Commit Graph

18 Commits

Author SHA1 Message Date
Jamil
84a981f668 refactor(ci): Remove browser-based integration tests (#6435)
Fixes a new issue with puppeteer, chromium 128, and Alpine 3.20 that's
causing failing browser tests.

See more: https://github.com/puppeteer/puppeteer/issues/12189

Failure:

https://github.com/firezone/firezone/actions/runs/10549430305/job/29224528663?pr=6391

Unfortunately, puppeteer's embedded browser doesn't seem to want to run
in Alpine:


https://github.com/firezone/firezone/actions/runs/10563167497/job/29265175731?pr=6435#step:6:56


Fixing this is proving very difficult since we can't seem to use
puppeteer with the latest Alpine images, so I questioned the need to
have these in at all.
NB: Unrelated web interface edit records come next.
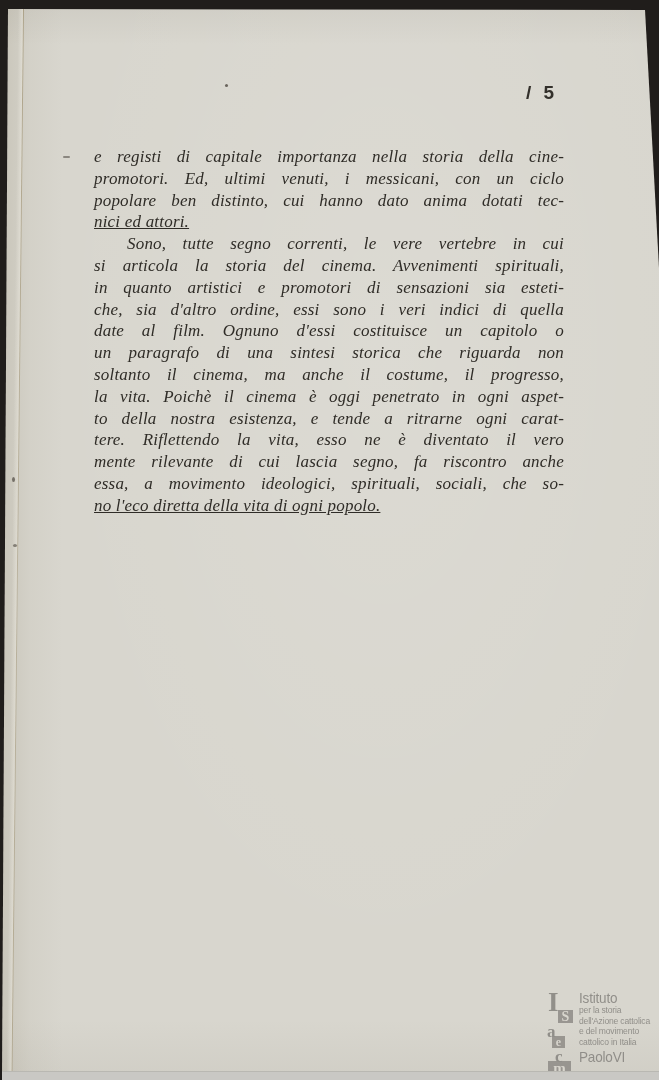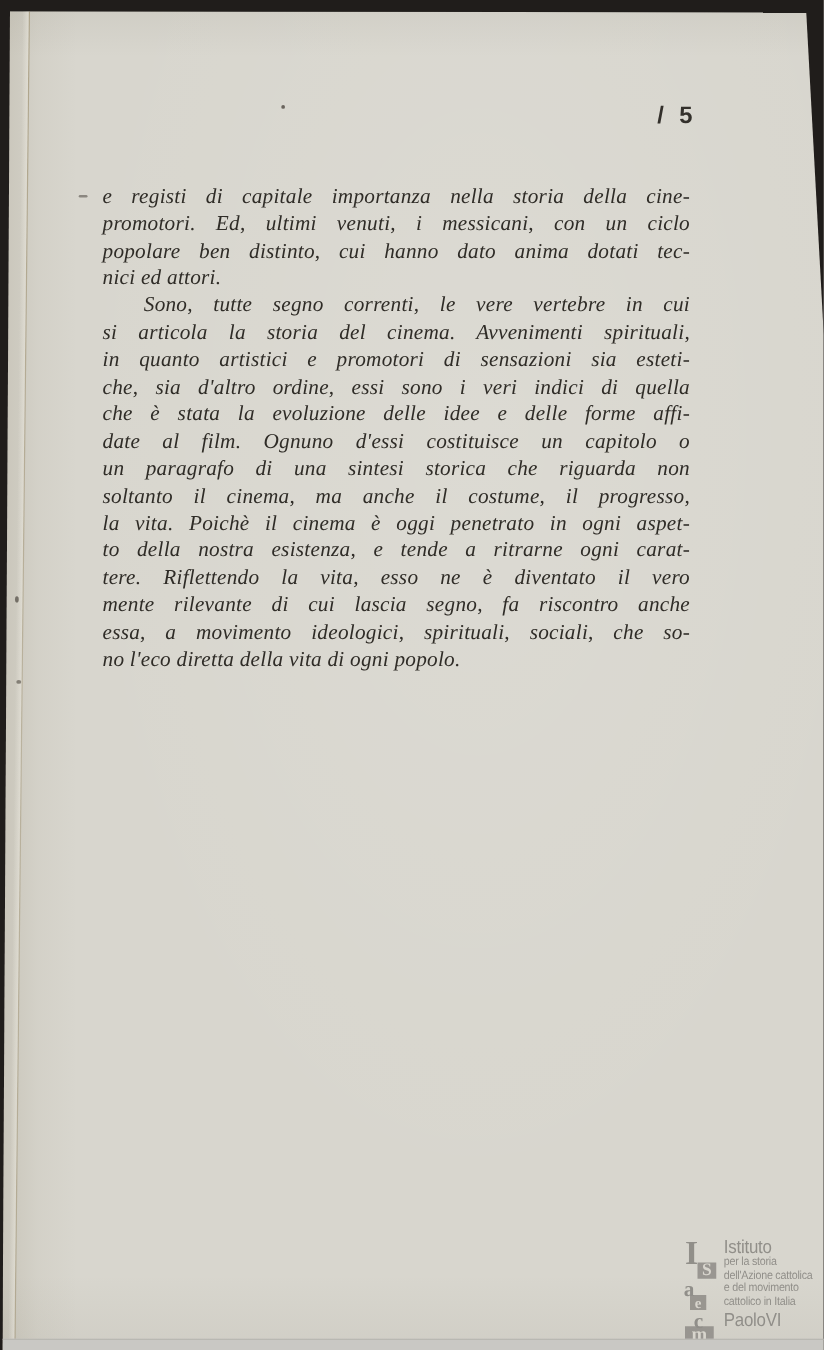--- a/index.html
+++ b/index.html
@@ -43,30 +43,30 @@
   .speck.s3{left:13px;top:544px;width:4px;height:3px;opacity:.6;}
   .speck.s4{left:63px;top:156px;width:7px;height:2px;border-radius:1px;opacity:.55;}
 
   .page-number{
     position:absolute;top:83px;right:104px;
     font:600 19px/1 "Liberation Sans", sans-serif;
     color:#33302b;word-spacing:5px;letter-spacing:1px;
   }
 
   .body-text{
-    position:absolute;left:82px;top:146px;width:470px;
+    position:absolute;left:94px;top:146px;width:470px;
     color:#2f2c27;
   }
   .body-text .line{
     font:italic 17px/21.8px "Liberation Serif", "DejaVu Serif", serif;
     letter-spacing:0.2px;
     text-align:justify;
     text-align-last:justify;
   }
-  .body-text .line.last{text-align-last:left;}
+  .body-text .line.last{text-align-last:left;text-decoration:underline;}
   .body-text .line.indent{text-indent:33px;}
 
   
   .stamp{
     position:absolute;left:546px;top:989px;width:112px;height:80px;
     display:flex;gap:3px;opacity:.92;
   }
   .stamp-acronym{width:30px;flex:none;}
   .glyph{
     font-family:"Liberation Serif", serif;font-weight:700;line-height:1;
@@ -99,21 +99,20 @@
 
     <div class="body-text">
         <div class="line">e registi di capitale importanza nella storia della cine-</div>
         <div class="line">promotori. Ed, ultimi venuti, i messicani, con un ciclo</div>
         <div class="line">popolare ben distinto, cui hanno dato anima dotati tec-</div>
         <div class="line last">nici ed attori.</div>
         <div class="line indent">Sono, tutte segno correnti, le vere vertebre in cui</div>
         <div class="line">si articola la storia del cinema. Avvenimenti spirituali,</div>
         <div class="line">in quanto artistici e promotori di sensazioni sia esteti-</div>
         <div class="line">che, sia d'altro ordine, essi sono i veri indici di quella</div>
-        <div class="line">che è stata la evoluzione delle idee e delle forme affi-</div>
         <div class="line">date al film. Ognuno d'essi costituisce un capitolo o</div>
         <div class="line">un paragrafo di una sintesi storica che riguarda non</div>
         <div class="line">soltanto il cinema, ma anche il costume, il progresso,</div>
         <div class="line">la vita. Poichè il cinema è oggi penetrato in ogni aspet-</div>
         <div class="line">to della nostra esistenza, e tende a ritrarne ogni carat-</div>
         <div class="line">tere. Riflettendo la vita, esso ne è diventato il vero</div>
         <div class="line">mente rilevante di cui lascia segno, fa riscontro anche</div>
         <div class="line">essa, a movimento ideologici, spirituali, sociali, che so-</div>
         <div class="line last">no l'eco diretta della vita di ogni popolo.</div>
       </div>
These tests were added at a time where the DNS
mappings were brittle, so we wanted to verify that relayed and direct
connections held up as we deployed.

This is no longer the case, and we also now have much more unit test
coverage around these things, so given the pain of maintaining these
(and the lack of a current solution to the above), they are removed.

---------

Signed-off-by: Jamil <jamilbk@users.noreply.github.com>
2024-08-26 20:01:00 +00:00
Thomas Eizinger
7159ffb34b ci: timeout curl requests after 30s (#5537)
Currently, we rely on curl's default timeout when connecting to a
resource. This is problematic because the `direct-dns` and `relayed-dns`
integration tests check that a certain resource _isn't_ accessible and
this test currently waits for 5 minutes to assert that.

We can shorten this and thus every CI by passing a `--connect-timeout`
to `curl`.

See
https://github.com/firezone/firezone/actions/runs/9656570163/job/26634409843#step:6:445
for an example CI run on `main`.
2024-06-25 06:07:13 +00:00
Jamil
0b83b12fd2 ci: bootstrap browser test harness if missing (#4767)
Should be a less brittle fix to the problem of testing release images
for `compat-tests` with the browser harness.
2024-04-24 17:02:47 +00:00
Gabi
adc0bb73f7 test(client): add reconnection tests from a client using a headless browser (#4569)
Considered using Elixir and Rust to write the tests.

For Elixir, `wallaby` doesn't seem to have a way to attach to an
existing `chromium` instance, launching it each time, which makes it
hard to coordinate with the relay restart.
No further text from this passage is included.